Furniture and Lighting

Lauren sourced the primary sofa from Restoration Hardware's Cloud collection — the deep, modular configuration in Italian Berkshire leather (Cognac). Two accent chairs from West Elm's mid-century line in olive boucle. A custom coffee table from a fabricator in Westside Atlanta: blackened steel base with a live-edge walnut top. The rug is a 10x14 hand-knotted piece from Sullivan Fine Rugs on Miami Circle — neutral, textural, and it cost more than the sofa.

Completed luxury living room with cognac leather sofa, olive boucle chairs, custom built-ins, and warm layered lighting

Lighting made the biggest atmospheric difference. Recessed cans were removed (yes, removed — Lauren hates them) and replaced with a combination of picture lights over the built-ins, a sculptural pendant over the seating area from Visual Comfort, and two floor lamps flanking the fireplace. The room now has five distinct lighting zones controlled by a Lutron Caseta system, and the difference between "bright" and "moody" is one button press.

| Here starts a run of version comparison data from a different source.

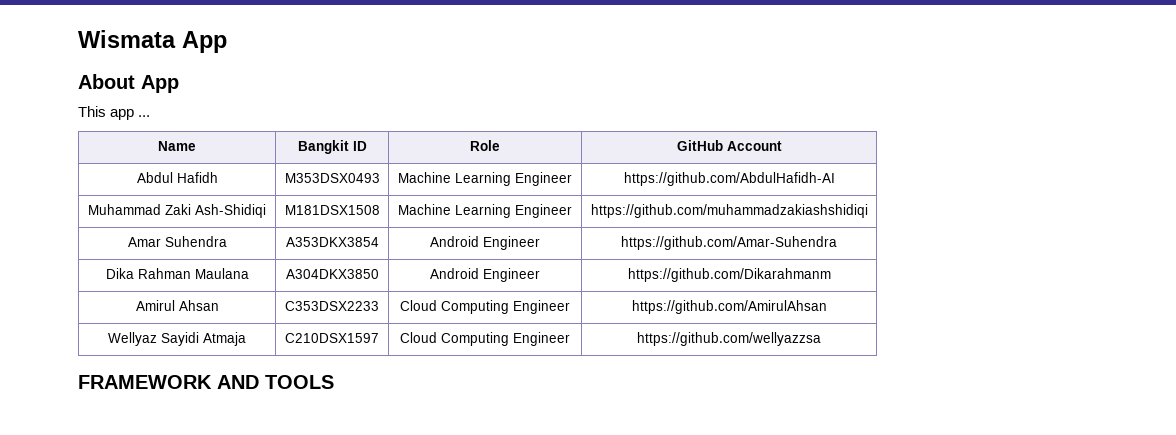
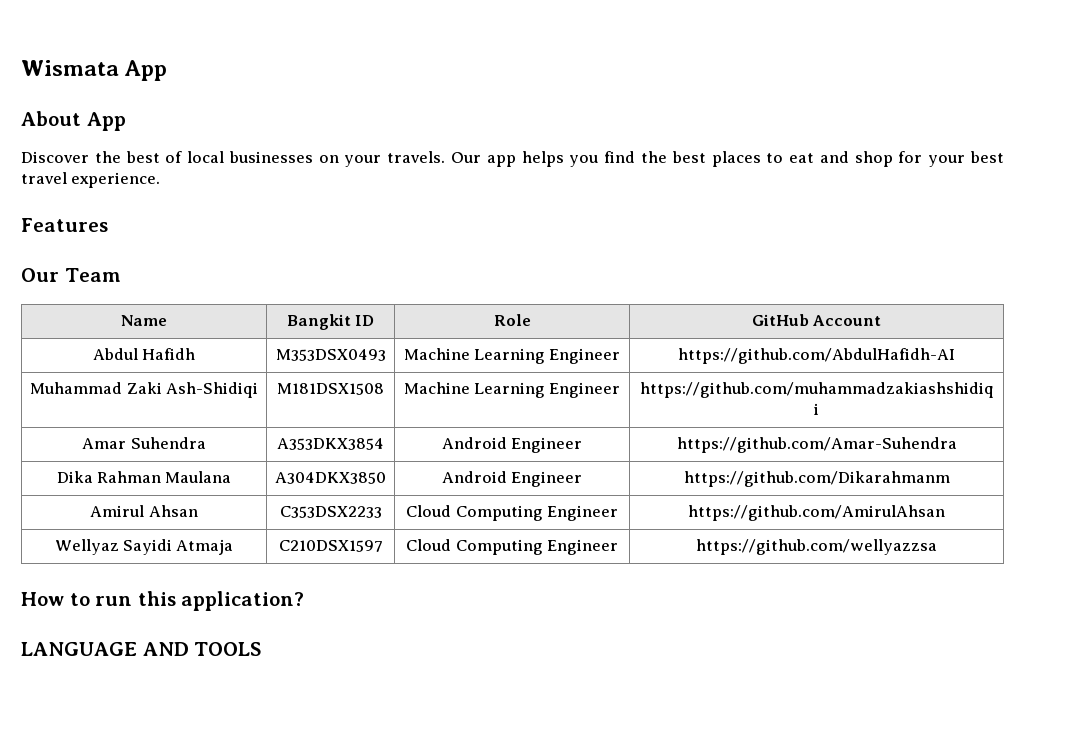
- This app ...
+ Discover the best of local businesses on your travels. Our app helps you find the best places to eat and shop for your best travel experience.
+ Features
+ Our Team
- FRAMEWORK AND TOOLS
+ How to run this application?
+ LANGUAGE AND TOOLS

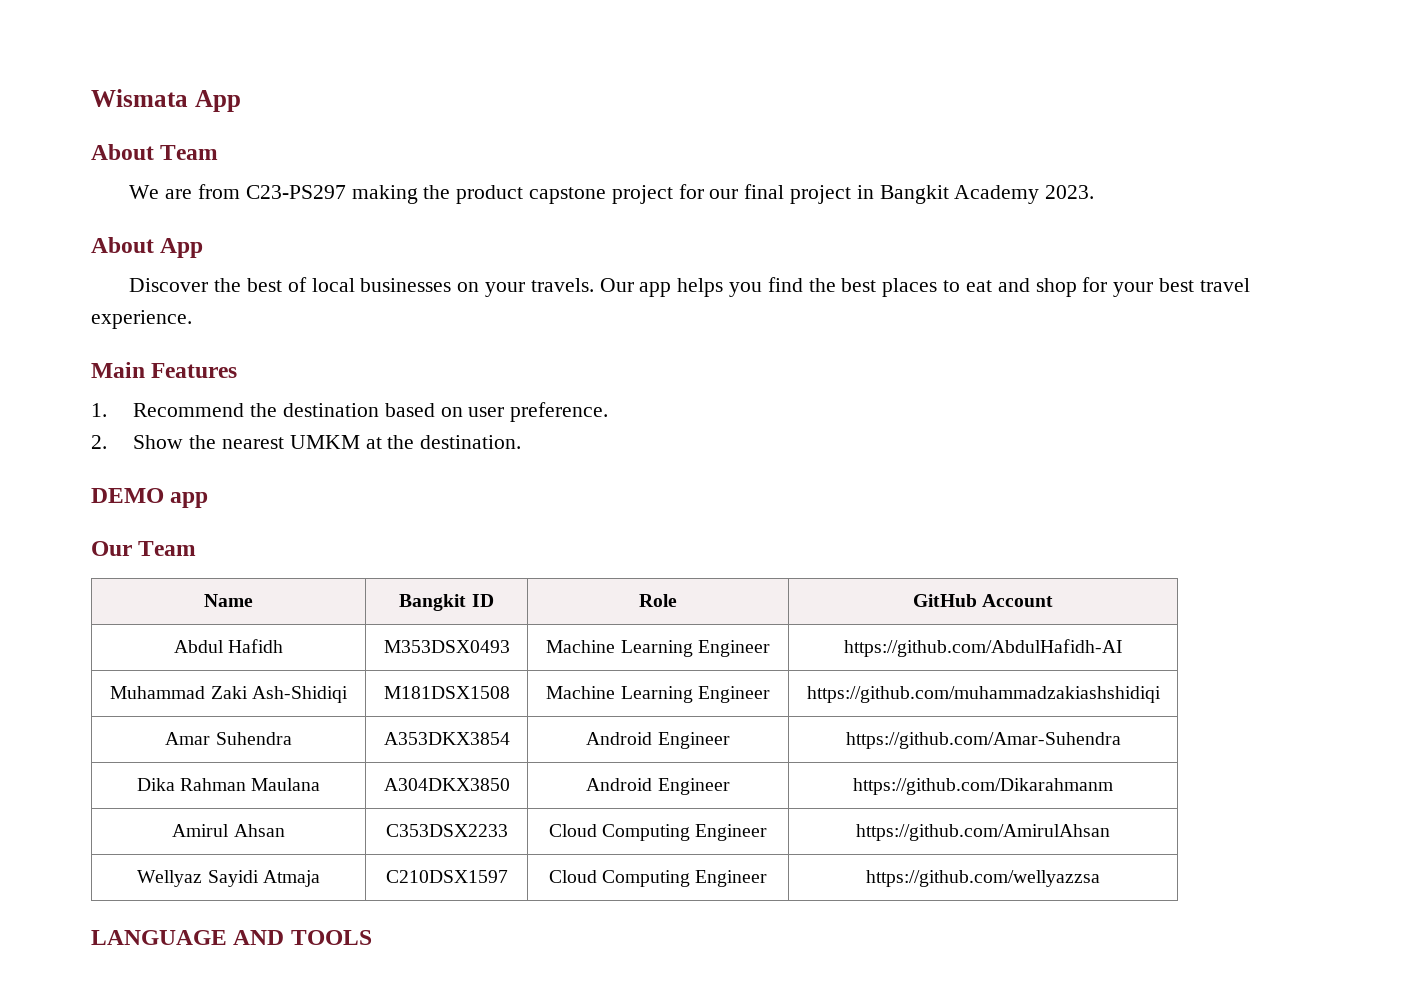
+ About Team
+ We are from C23-PS297 making the product capstone project for our final project in Bangkit Academy 2023.
- Features
+ Main Features
+ 1. Recommend the destination based on user preference.
+ 2. Show the nearest UMKM at the destination.
+ DEMO app
- How to run this application?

Custom white oak built-in shelving with integrated bar, LED lighting, and marble countertop Sculptural brass pendant light over seating area with warm glow and moody atmosphere

The Budget Breakdown

Here's where the money went, because I know that's why half of you are reading this:

  • Demolition and abatement: $12,400
  • Hardwood refinishing: $6,800
  • Fireplace rebuild (marble + gas insert): $22,500
  • Custom built-ins and bar: $38,000
  • Millwork (crown, base, casings): $11,000
  • Electrical (new circuits, lighting plan): $8,200
  • Painting (walls, ceiling, trim): $5,600
  • Furniture: $42,000
  • Rugs, art, accessories: $18,500
  • Window treatments (custom Roman shades): $9,000
  • Design fees: $6,000
  • Total: $180,000

What You Can Steal From This Project

Not everyone has $180K for a living room. But the principles scale down. Use one statement material and repeat it — the Nero Marquina on both the fireplace and the bar counter ties the room together for a fraction of what multiple feature materials would cost. Invest in millwork over furniture; you can swap a sofa in five years, but good built-ins last the life of the home. And kill the overhead lighting. Every designer in Atlanta will tell you the same thing: the fastest way to make a room feel expensive is to turn off the ceiling lights and let lamps do the work.

The homeowner now uses the living room every single day. That's the real return on investment — not the appraisal bump, not the resale comp. He built a room he actually wants to be in. After three years of walking past it, that's worth more than $180K.